Performing from his new studio album, “x,” and his debut, “+,” Sheeran sang and strummed, one young Grammy-nominated dude lapping up the energy and doubling it back on the crowd. An artist who was schooled as a teen busking in London, he plays guitar like it’s an extra appendage. And while his rise has been the stuff of dreams, it’s not altogether surprising given his charisma.
The first words out of his mouth at Staples set the course, both a warning and a confession: “I’m a mess right now, inside out,” he sang, and when he did, his fans joined in, some identifying with this early revelation, others privately positive that their love could fix him.
Such give and take is part of Sheeran’s allure: He confessed, they identified. When, during “Drunk,” he sang, “I wanna be drunk when I wake up on the right side of the wrong bed,” an audible gush moved through the arena.
During “Bloodstream,” he banged the body of his guitar and recorded its hard bass thump, then looped the sound to build a rhythm. Stepping to a second microphone connected to his sampler, Sheeran layered his voice in harmony, piling octaves. As that looped, he strummed his guitar in double time and activated a sampler with a foot pedal, multiplying six strings until they sounded like 96. He rapped convincingly. Close your eyes and it sounded like a dozen Sheerans popping.
For all his energy and magnetism, though, Sheeran seldom traffics in hard messages or cutting lines. By the time Bob Dylan was Sheeran’s age, he’d already written “Gates of Eden” and “It’s Alright, Ma (I’m Only Bleeding),” among others. Sheeran’s work is notably wimpier; he’s less the stereotypical “angry young man” playing what Dylan once described as “finger-pointin’ songs” than the boy-next-door — less Bruce Springsteen, more James Taylor.
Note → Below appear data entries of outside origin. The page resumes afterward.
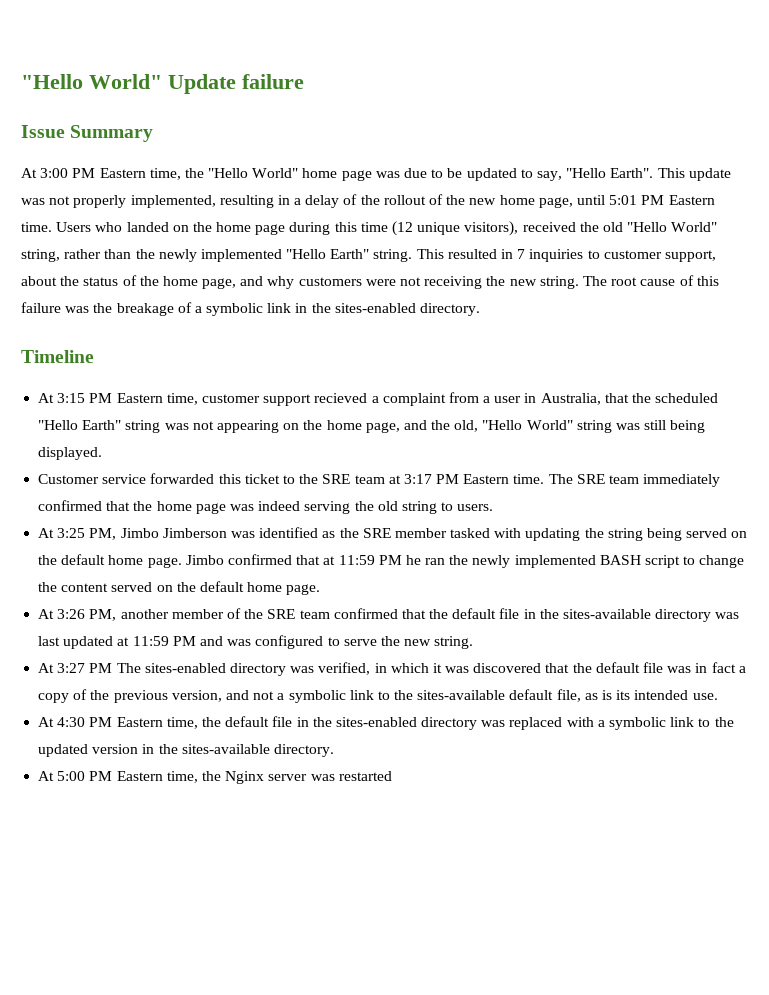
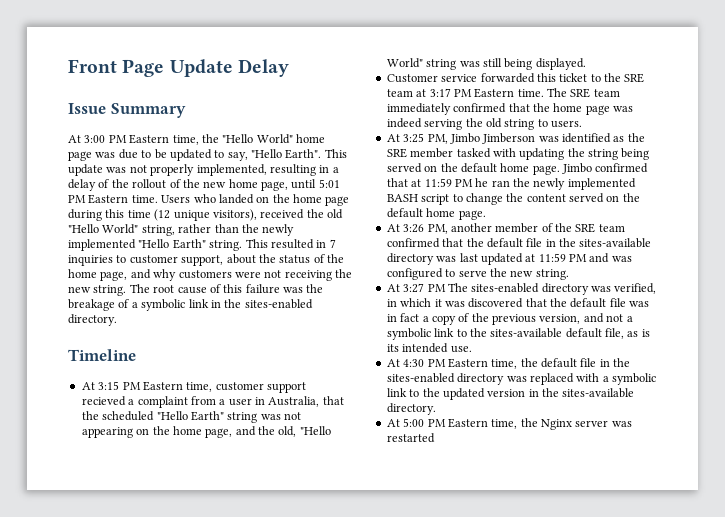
- "Hello World" Update failure
+ Front Page Update Delay

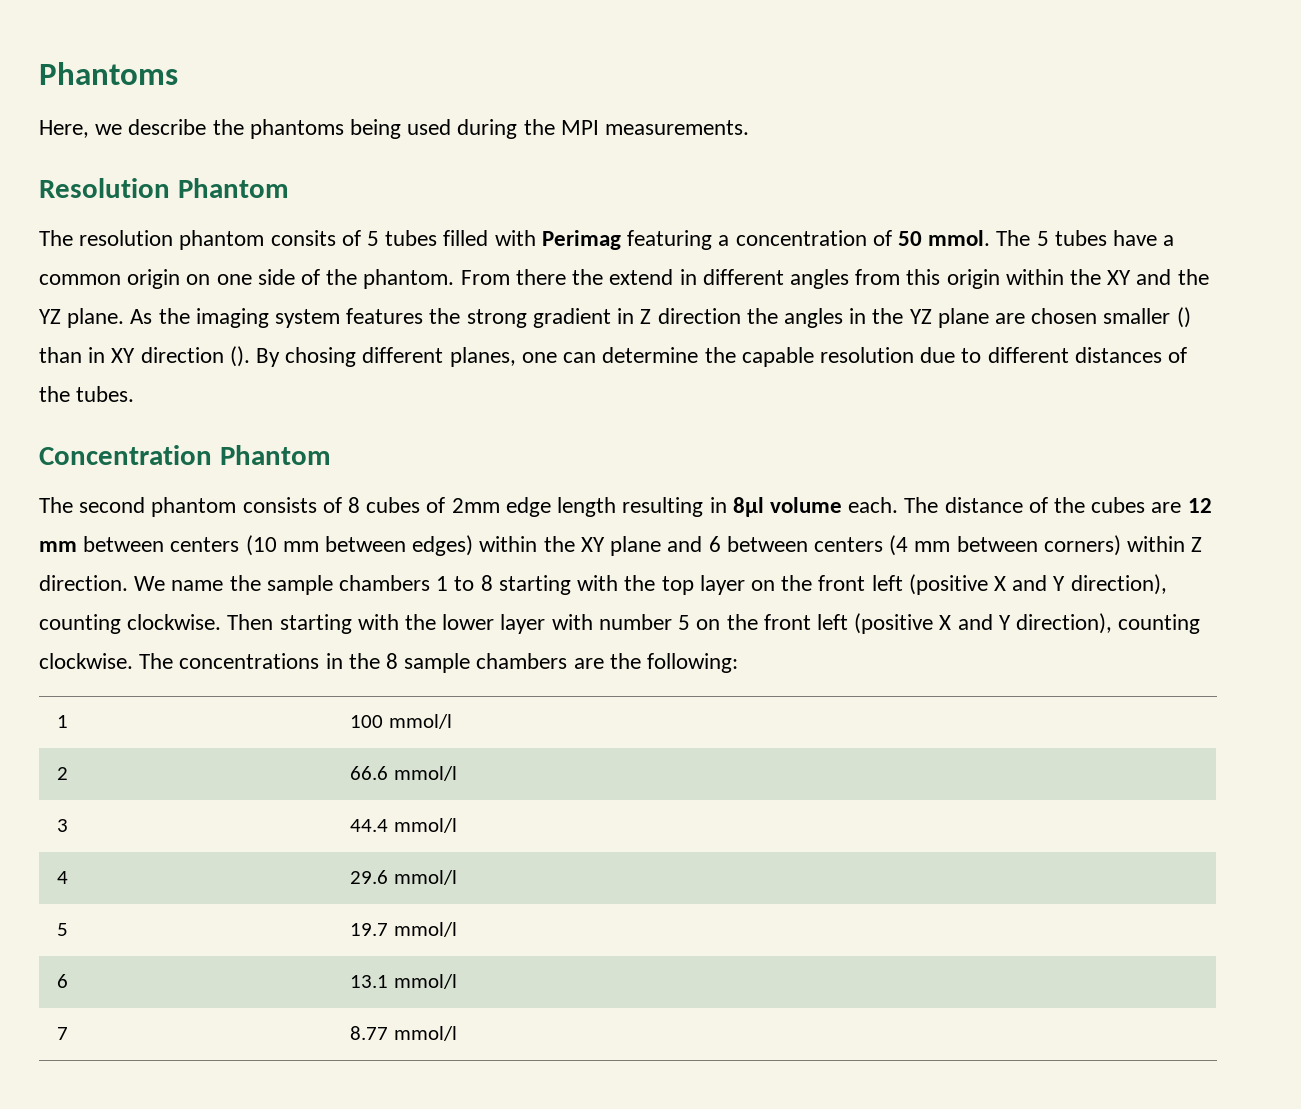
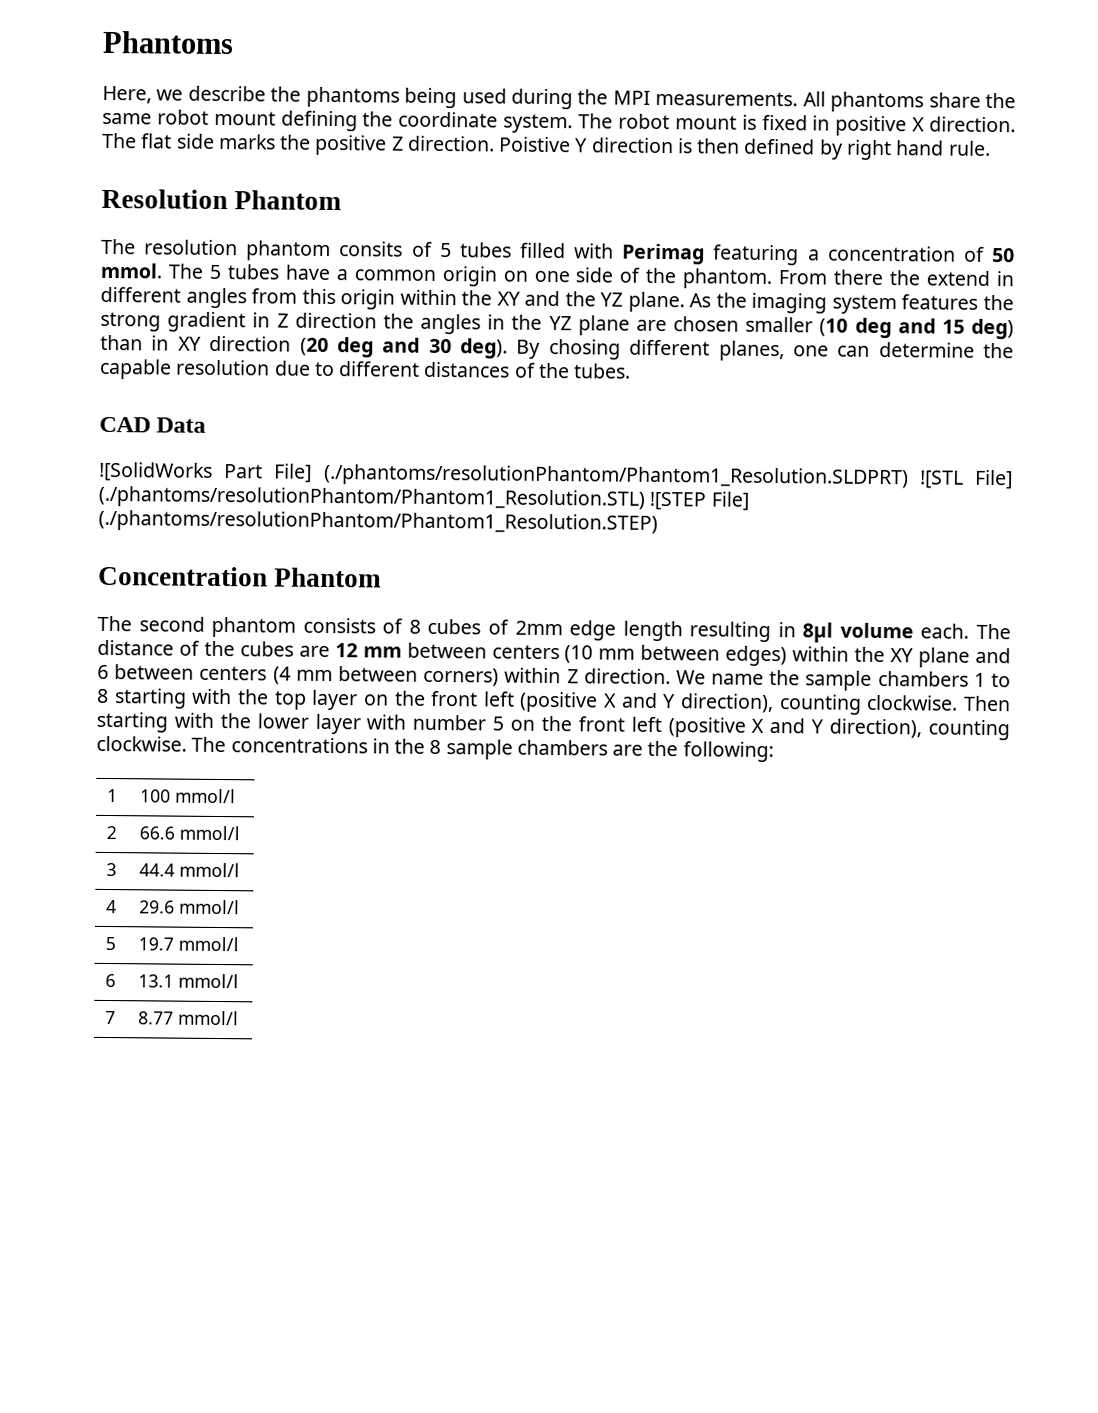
+ All phantoms share the same robot mount defining the coordinate system. The robot mount is fixed in positive X direction. The flat side marks the positive Z direction. Poistive Y direction is then defined by right hand rule.
- As the imaging system features the strong gradient in Z direction the angles in the YZ plane are chosen smaller () than in XY direction ().
+ As the imaging system features the strong gradient in Z direction the angles in the YZ plane are chosen smaller (10 deg and 15 deg) than in XY direction (20 deg and 30 deg).
+ CAD Data
+ ![SolidWorks Part File] (./phantoms/resolutionPhantom/Phantom1_Resolution.SLDPRT) ![STL File] (./phantoms/resolutionPhantom/Phantom1_Resolution.STL) ![STEP File] (./phantoms/resolutionPhantom/Phantom1_Resolution.STEP)

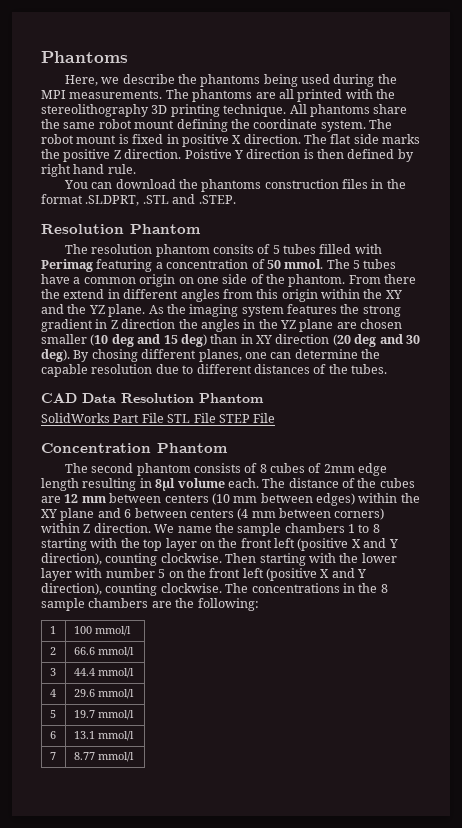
+ The phantoms are all printed with the stereolithography 3D printing technique.
+ You can download the phantoms construction files in the format .SLDPRT, .STL and .STEP.
- CAD Data
- ![SolidWorks Part File] (./phantoms/resolutionPhantom/Phantom1_Resolution.SLDPRT) ![STL File] (./phantoms/resolutionPhantom/Phantom1_Resolution.STL) ![STEP File] (./phantoms/resolutionPhantom/Phantom1_Resolution.STEP)
+ CAD Data Resolution Phantom
+ SolidWorks Part File STL File STEP File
He’s supremely polite and genuine onstage — he thanked his guitar tech with a smile every time they exchanged instruments — and most moms and dads ferrying their kids to the show no doubt came away relieved that such a nice young man had won their child’s heart. Prior to his encore, Sheeran even thanked those who might want to leave early to beat traffic.
But few bothered. The troubadour had yet to deliver his breakout hit, “The A Team.” An empathetic song about love and addiction, Sheeran played it simply and beautifully. And even if he didn’t have to sing it — the assembled thousands nearly drowned him out — he did so. That’s just the kind of dude he is.